Problem statement:
The word "Name" marks the lines to keep; find each one in the data and copy it.

Input data:
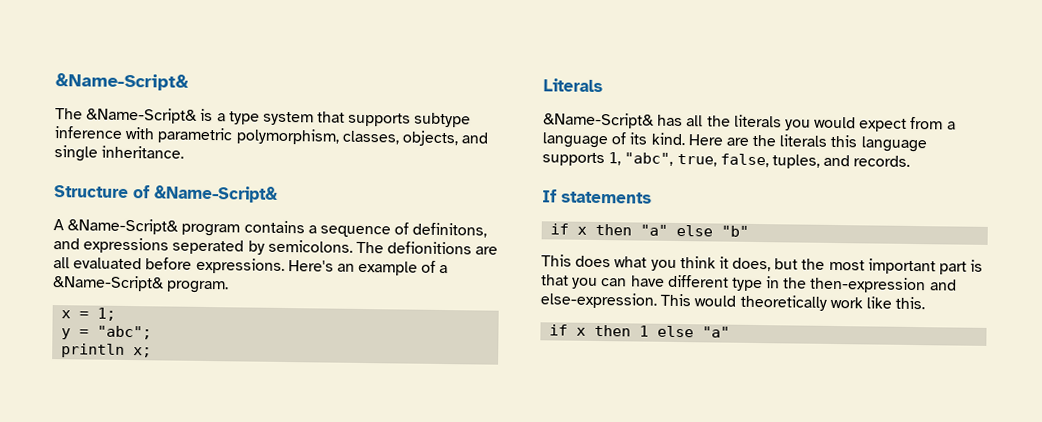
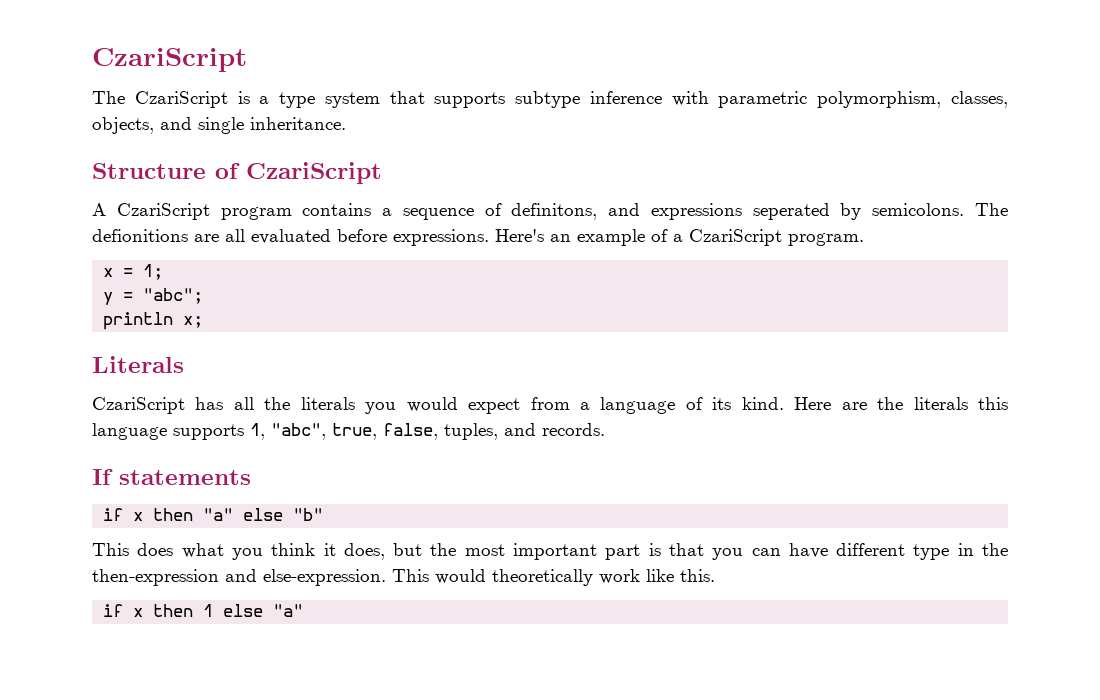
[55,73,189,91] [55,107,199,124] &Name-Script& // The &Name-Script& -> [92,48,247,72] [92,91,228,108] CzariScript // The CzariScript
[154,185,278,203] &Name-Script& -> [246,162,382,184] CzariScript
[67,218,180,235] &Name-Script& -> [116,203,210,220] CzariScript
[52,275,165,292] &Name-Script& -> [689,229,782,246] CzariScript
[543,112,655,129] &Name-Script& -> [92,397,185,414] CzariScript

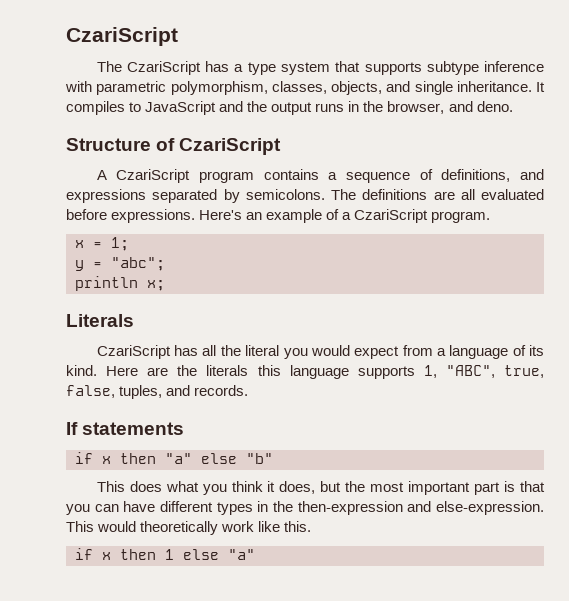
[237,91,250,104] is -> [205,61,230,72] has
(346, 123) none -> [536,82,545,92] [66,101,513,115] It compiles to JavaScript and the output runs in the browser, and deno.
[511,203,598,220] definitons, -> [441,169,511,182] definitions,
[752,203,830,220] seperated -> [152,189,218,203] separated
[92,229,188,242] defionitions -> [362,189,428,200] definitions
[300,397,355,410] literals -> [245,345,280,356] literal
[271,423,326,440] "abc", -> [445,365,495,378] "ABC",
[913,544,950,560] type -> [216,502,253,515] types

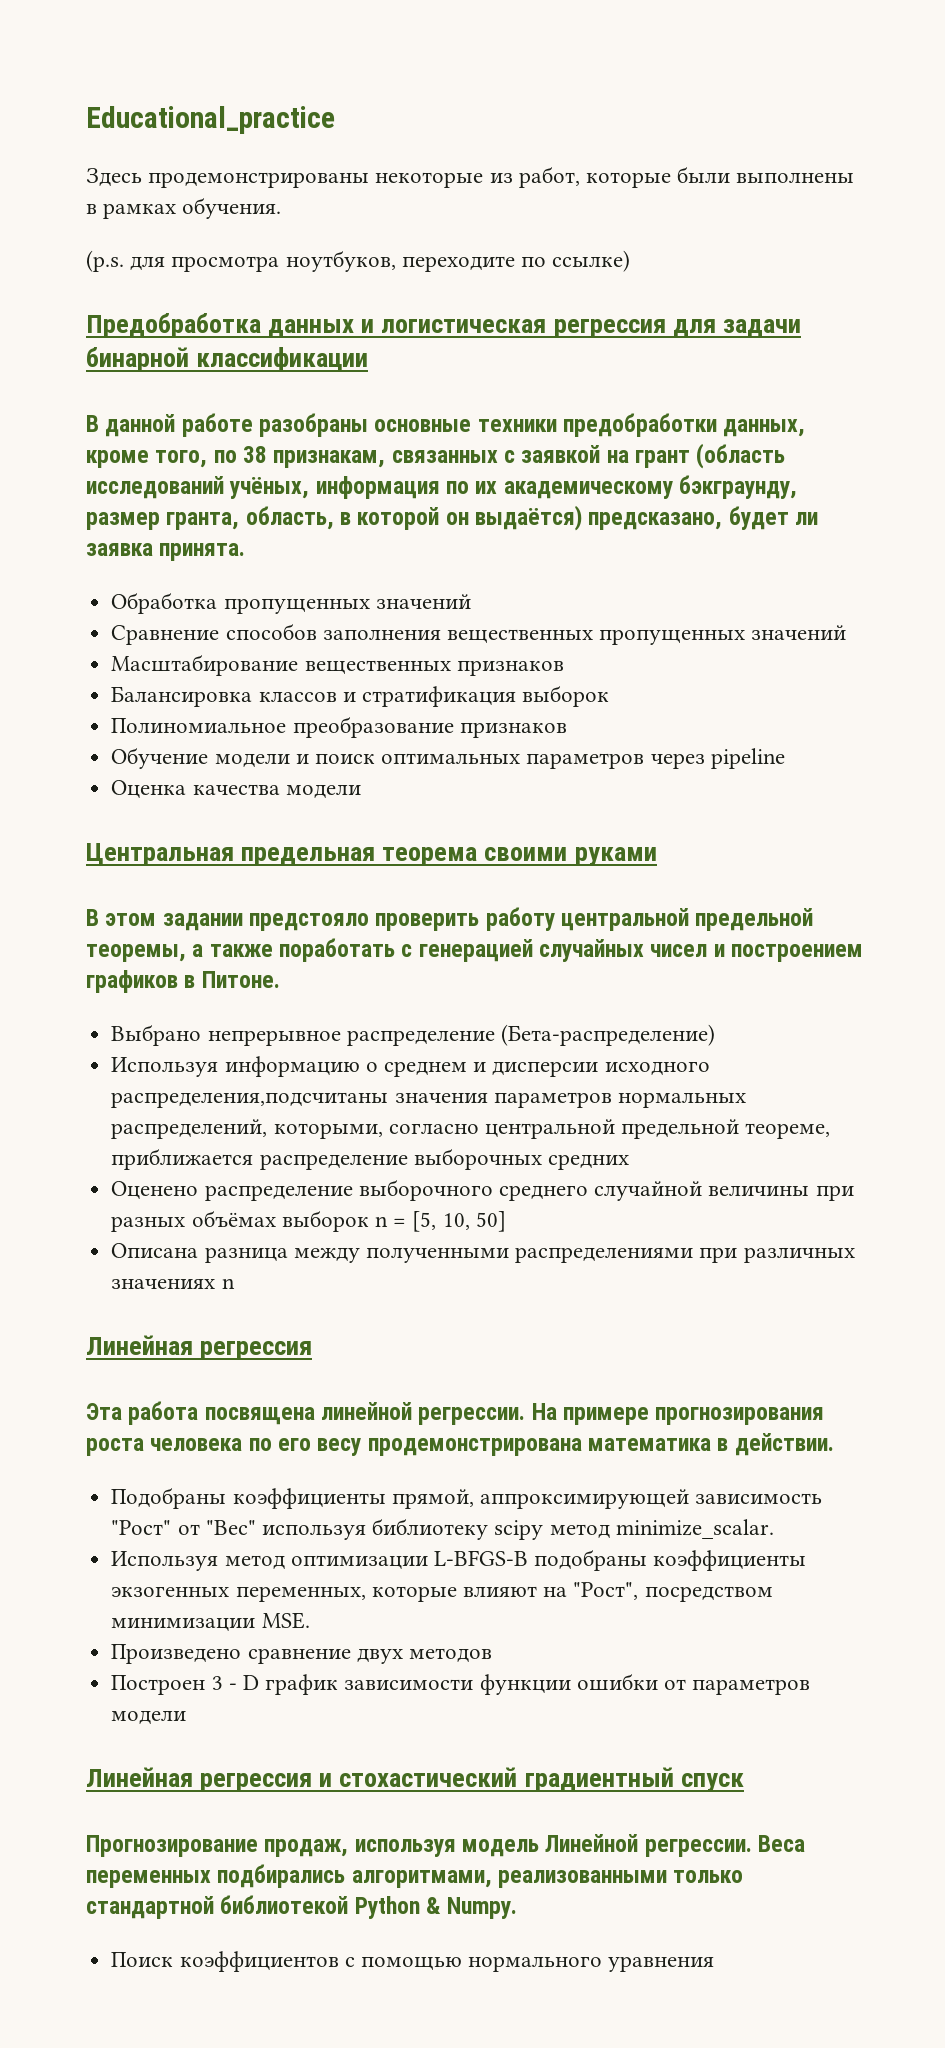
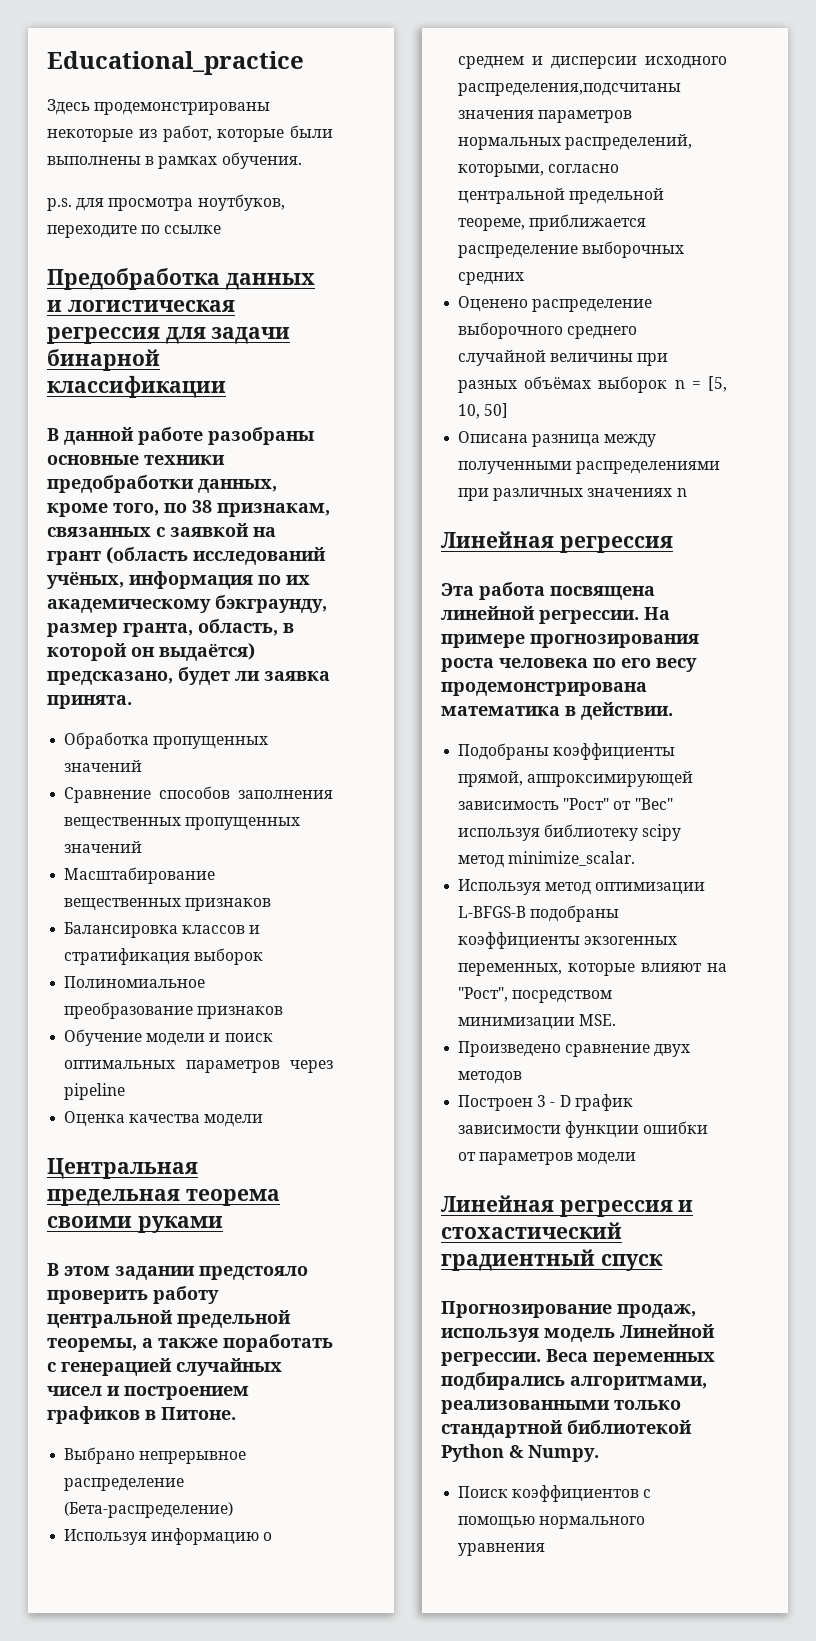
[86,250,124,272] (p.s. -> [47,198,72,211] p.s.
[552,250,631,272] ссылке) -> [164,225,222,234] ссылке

Exercise output:
[55,73,189,91] [55,107,199,124] &Name-Script& // The &Name-Script& -> [92,48,247,72] [92,91,228,108] CzariScript // The CzariScript
[154,185,278,203] &Name-Script& -> [246,162,382,184] CzariScript
[67,218,180,235] &Name-Script& -> [116,203,210,220] CzariScript
[52,275,165,292] &Name-Script& -> [689,229,782,246] CzariScript
[543,112,655,129] &Name-Script& -> [92,397,185,414] CzariScript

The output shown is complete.